> RECORDS FOR THE TASK
>>>>>

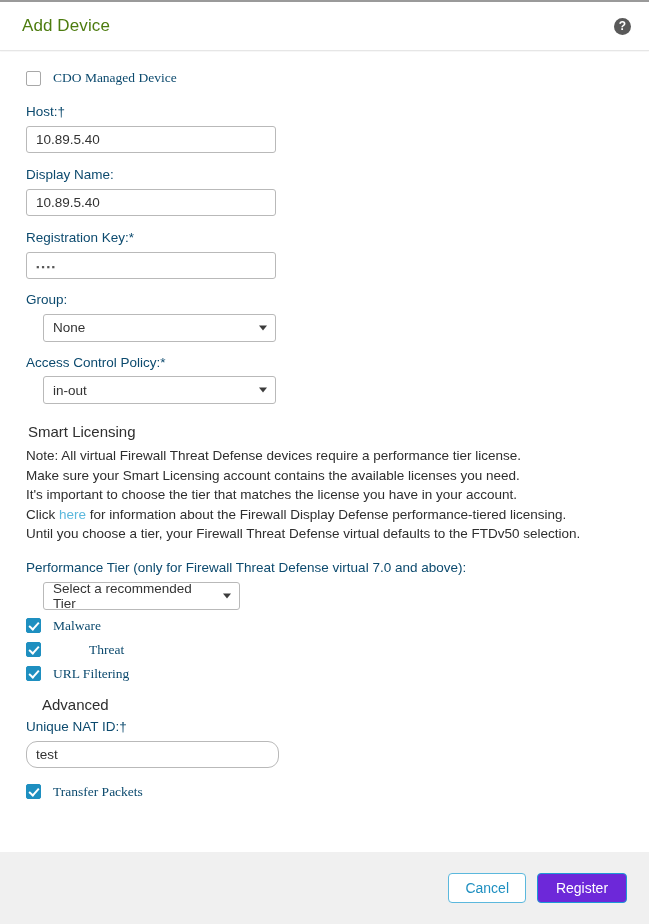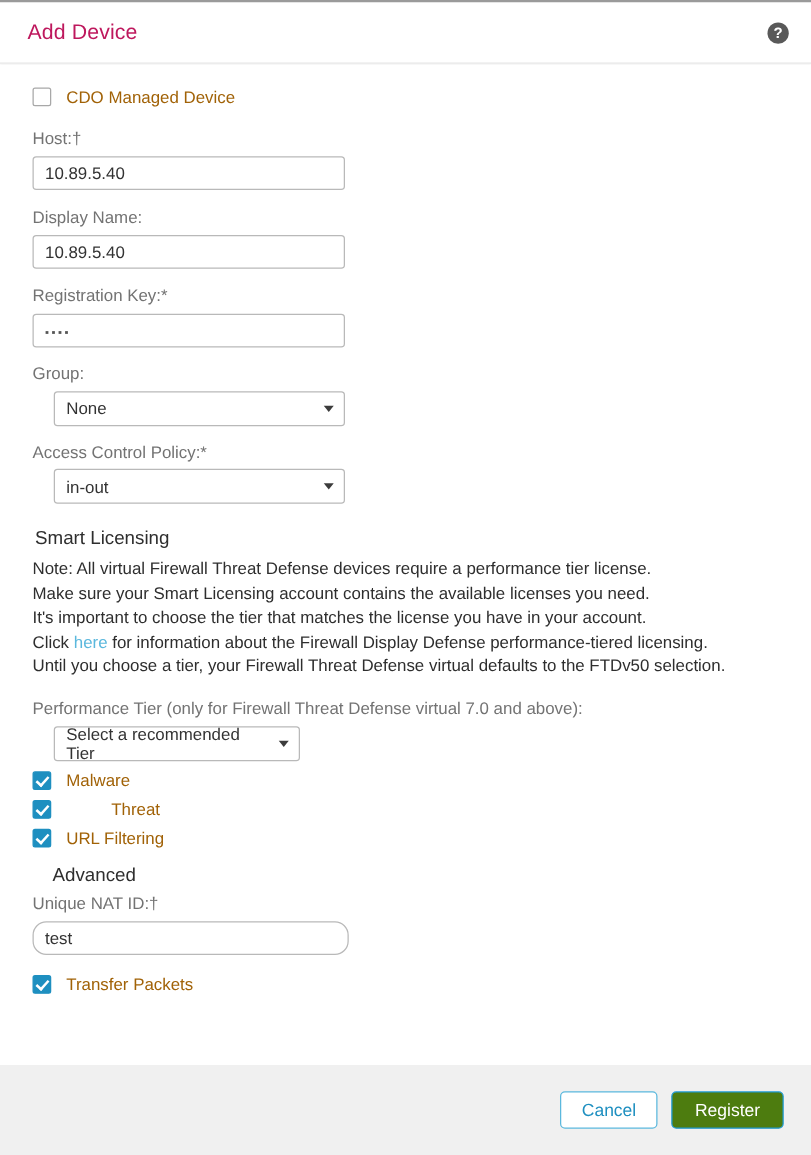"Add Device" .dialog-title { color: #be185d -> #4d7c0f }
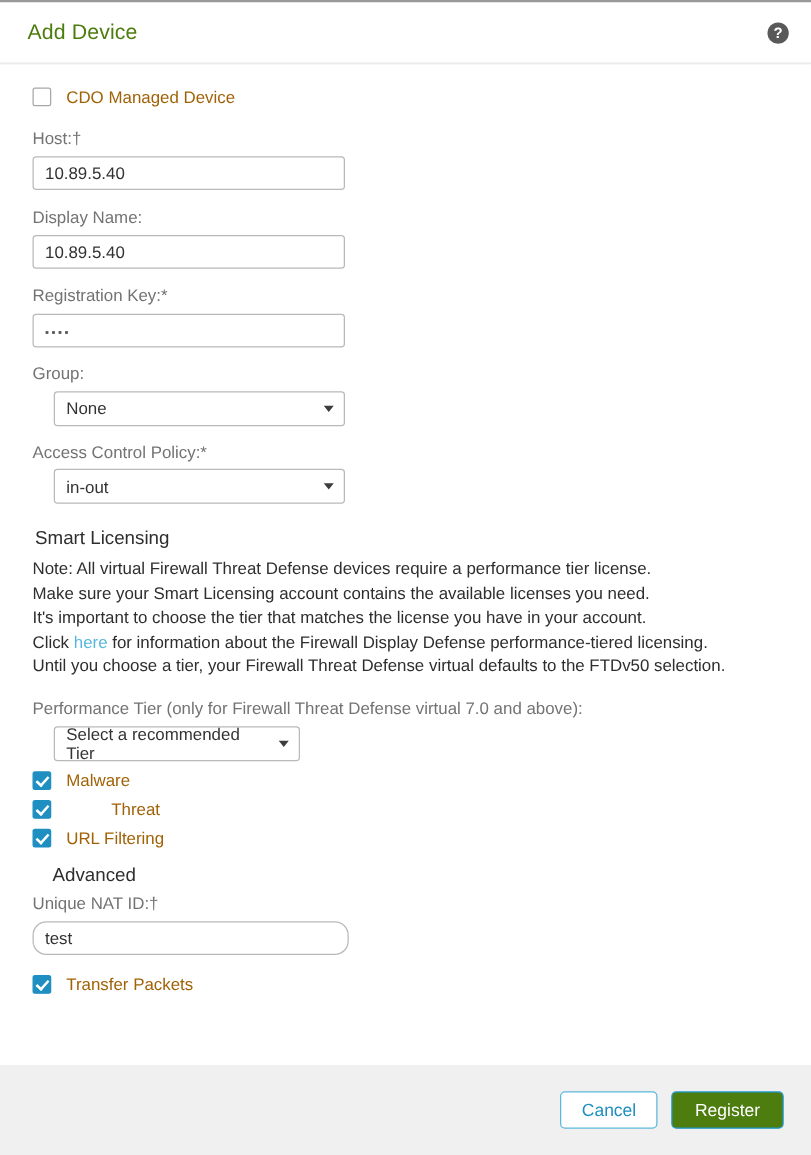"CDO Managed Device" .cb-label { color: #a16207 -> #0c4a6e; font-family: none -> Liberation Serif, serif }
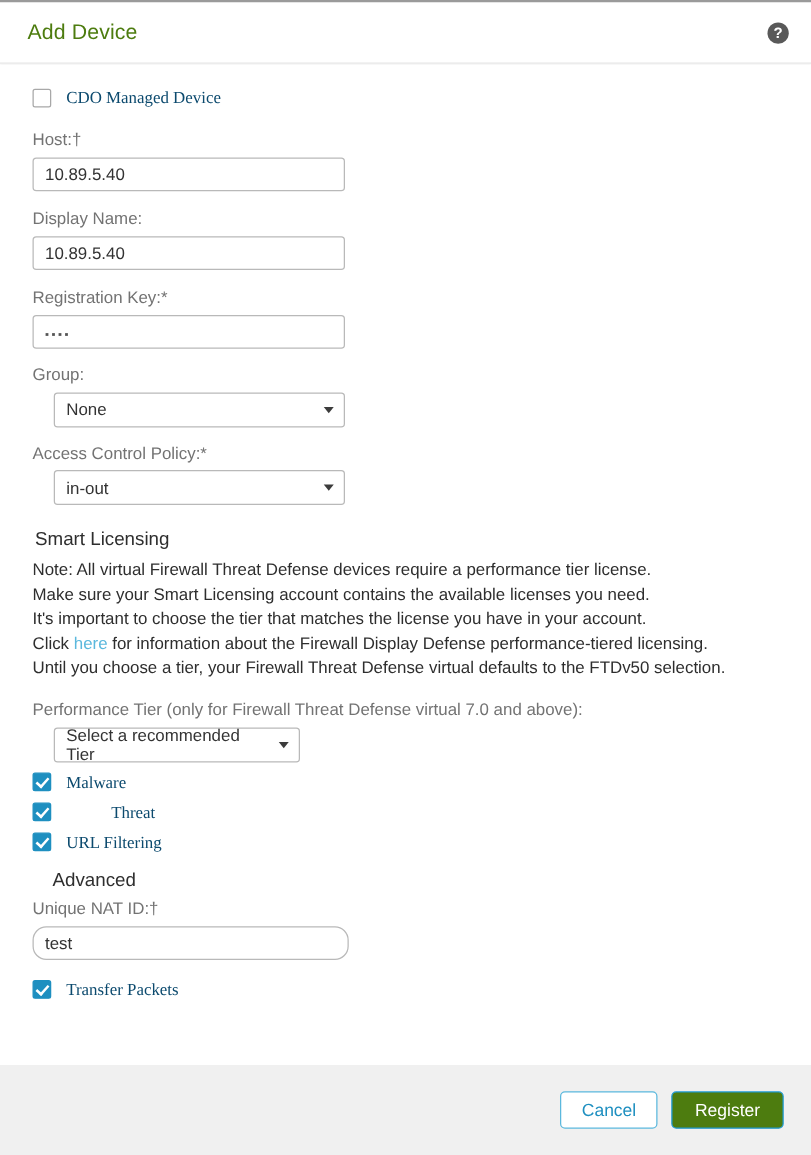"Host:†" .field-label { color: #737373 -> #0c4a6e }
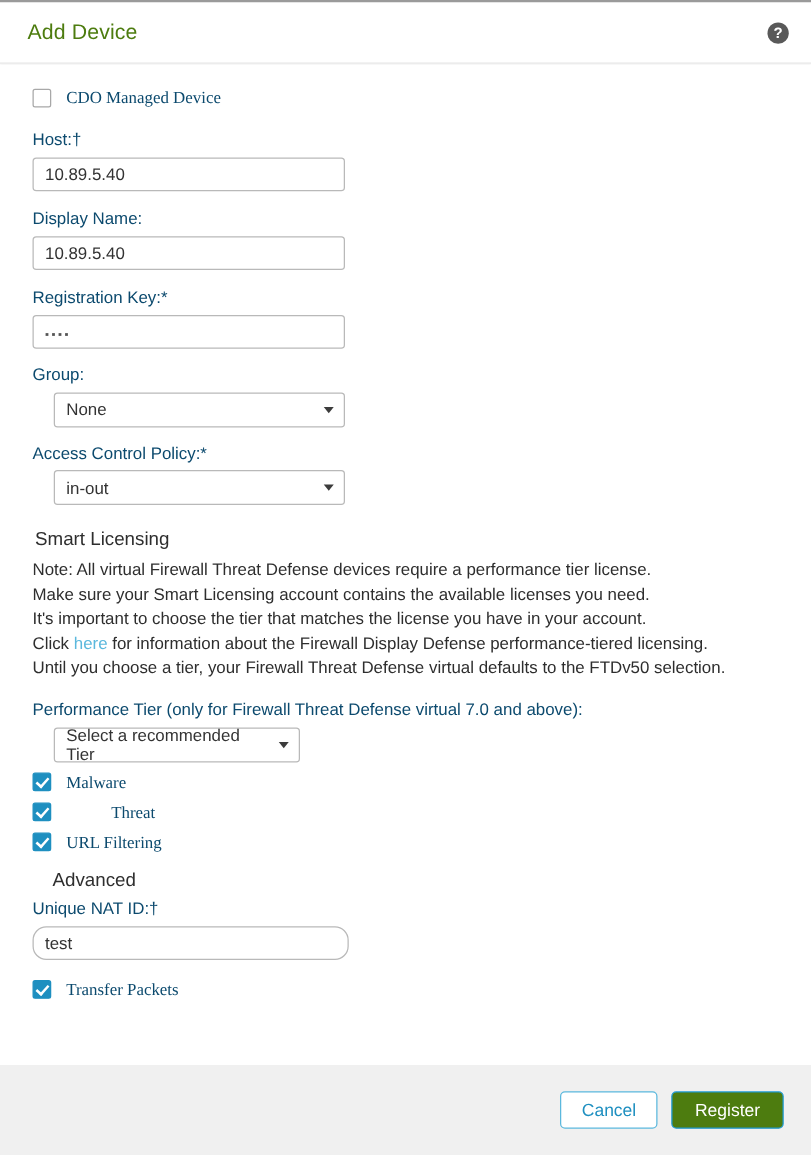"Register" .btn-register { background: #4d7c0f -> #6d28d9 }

<<<<<
>>>>>

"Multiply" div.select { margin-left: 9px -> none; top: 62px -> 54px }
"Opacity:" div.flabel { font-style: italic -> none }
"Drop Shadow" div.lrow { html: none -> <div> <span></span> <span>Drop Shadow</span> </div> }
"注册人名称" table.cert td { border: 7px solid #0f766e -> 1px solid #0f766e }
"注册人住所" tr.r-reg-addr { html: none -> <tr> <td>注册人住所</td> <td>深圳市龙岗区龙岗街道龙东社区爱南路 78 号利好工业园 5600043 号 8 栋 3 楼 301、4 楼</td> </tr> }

<<<<<

> WHAT NEEDS TO BE DONE
Both the line containing "color: #737373 ->" and the line containing "background: #4d7c0f ->" above belong in the output, as do the lines between them. Print them exactly, without pictures.

> ANSWER AREA
"Host:†" .field-label { color: #737373 -> #0c4a6e }
"Register" .btn-register { background: #4d7c0f -> #6d28d9 }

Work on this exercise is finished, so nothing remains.